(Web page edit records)
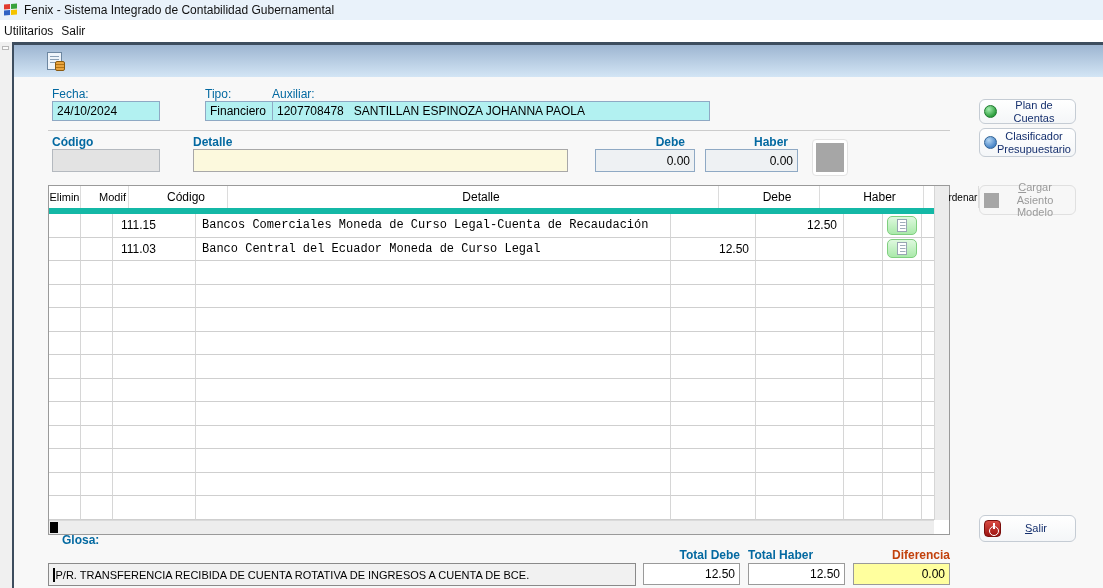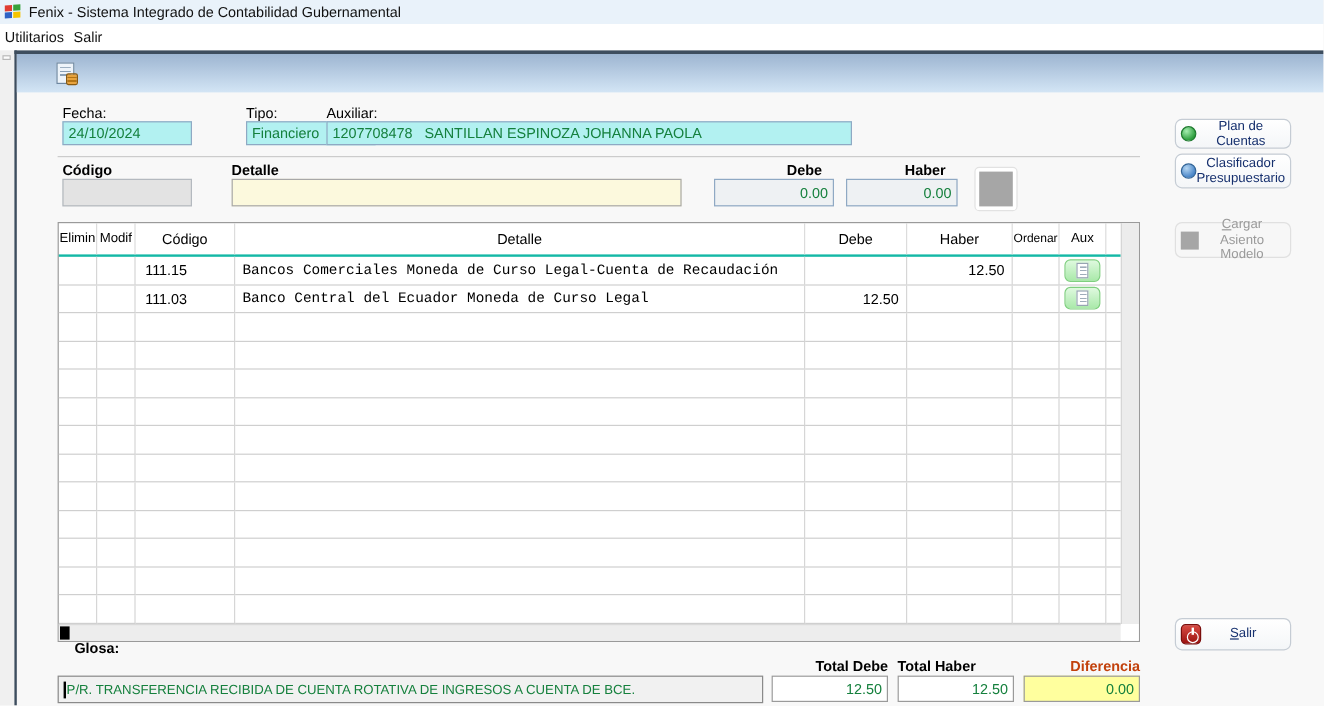--- a/index.html
+++ b/index.html
@@ -38,7 +38,7 @@
      background:repeating-linear-gradient(#e8a33d 0 2px, #b47413 2px 3px); border:1px solid #8a5a10; border-radius:2px; }
 
   
-  .lbl { position:absolute; font-size:12px; color:#000000; }
+  .lbl { position:absolute; font-size:12px; color:#0369a1; }
   .lbl.b { font-weight:bold; }
   .lbl.red { color:#c2410c; font-weight:bold; }
   .fld { position:absolute; font-size:12px; color:#15803d; display:flex; align-items:center;

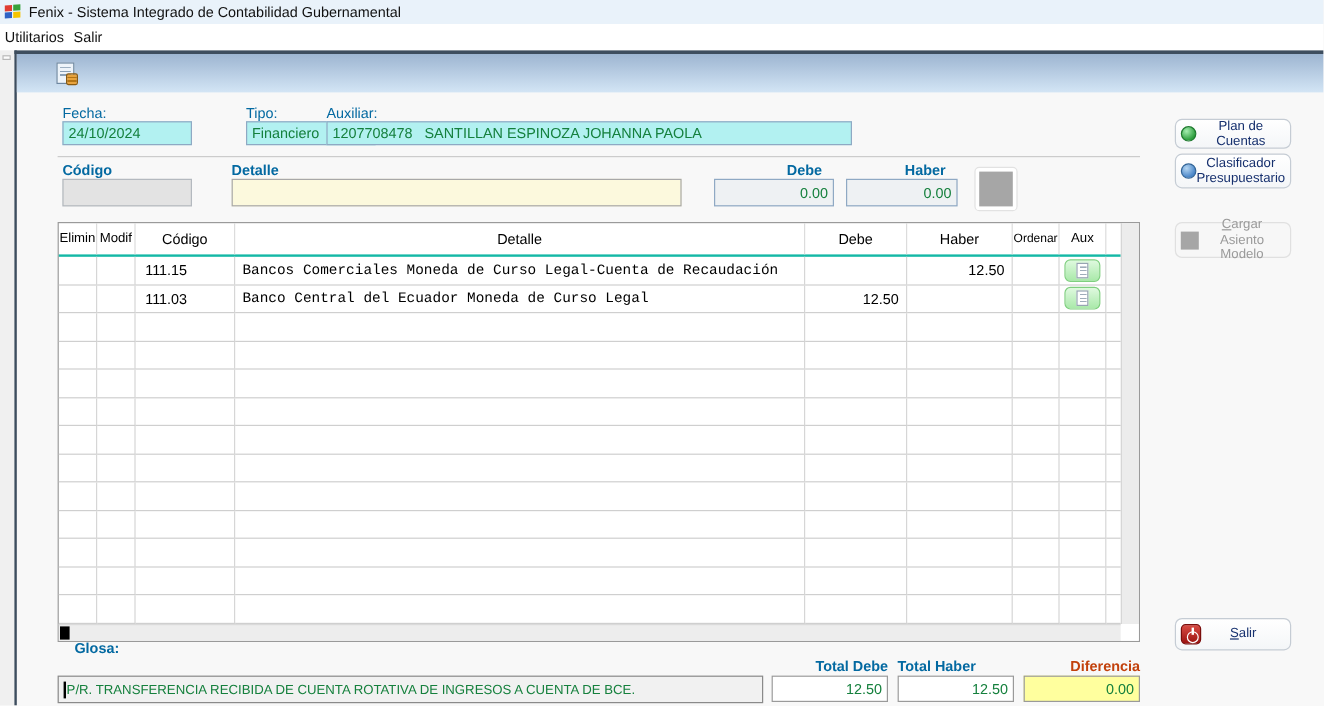--- a/index.html
+++ b/index.html
@@ -41,7 +41,7 @@
   .lbl { position:absolute; font-size:12px; color:#0369a1; }
   .lbl.b { font-weight:bold; }
   .lbl.red { color:#c2410c; font-weight:bold; }
-  .fld { position:absolute; font-size:12px; color:#15803d; display:flex; align-items:center;
+  .fld { position:absolute; font-size:12px; color:#000000; display:flex; align-items:center;
          padding:0 4px; border:1px solid #8fa9c4; background:#fff; white-space:pre; overflow:hidden;text-align:center; }
   .fld.cyan { background:#b2f1f1; }
   .fld.gray { background:#e3e3e3; border:1px solid #b4b9bf; }

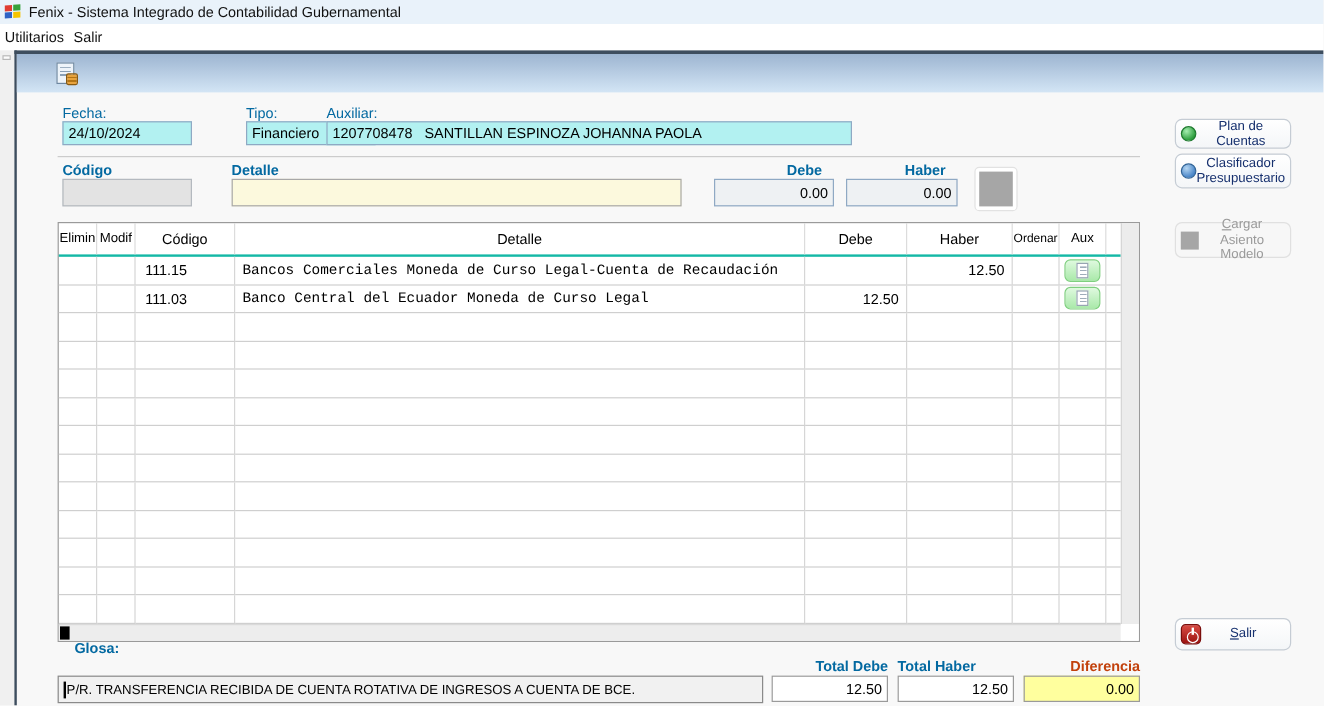--- a/index.html
+++ b/index.html
@@ -60,7 +60,7 @@
   .grid { position:absolute; left:48px; top:140px; width:902px; height:350px; background:#fff; border:1px solid #9a9a9a; }
   .gwrap { position:absolute; left:0; top:0; width:885px; height:334px; }
   .trow { display:grid; grid-template-columns:32px 32px 83px 475px 85px 88px 39px 39px 12px; }
-  .thead { border-bottom:2px solid #14b8a6; height:28px; }
+  .thead { border-bottom:6px solid #14b8a6; height:28px;gap:16px; }
   .thead .tc { display:flex; align-items:center; justify-content:center; font-size:12px; color:#000;
                border-right:1px solid #dcdcdc; border-bottom:0; }
   .thead .tc.sm { font-size:11px; } .thead .tc.xs { font-size:10px; }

**Assignment:**
Wherever a line contains the string "background", copy that line from the data.

**Task result:**
      background:repeating-linear-gradient(#e8a33d 0 2px, #b47413 2px 3px); border:1px solid #8a5a10; border-radius:2px; }
          padding:0 4px; border:1px solid #8fa9c4; background:#fff; white-space:pre; overflow:hidden;text-align:center; }
   .fld.cyan { background:#b2f1f1; }
   .fld.gray { background:#e3e3e3; border:1px solid #b4b9bf; }
   .grid { position:absolute; left:48px; top:140px; width:902px; height:350px; background:#fff; border:1px solid #9a9a9a; }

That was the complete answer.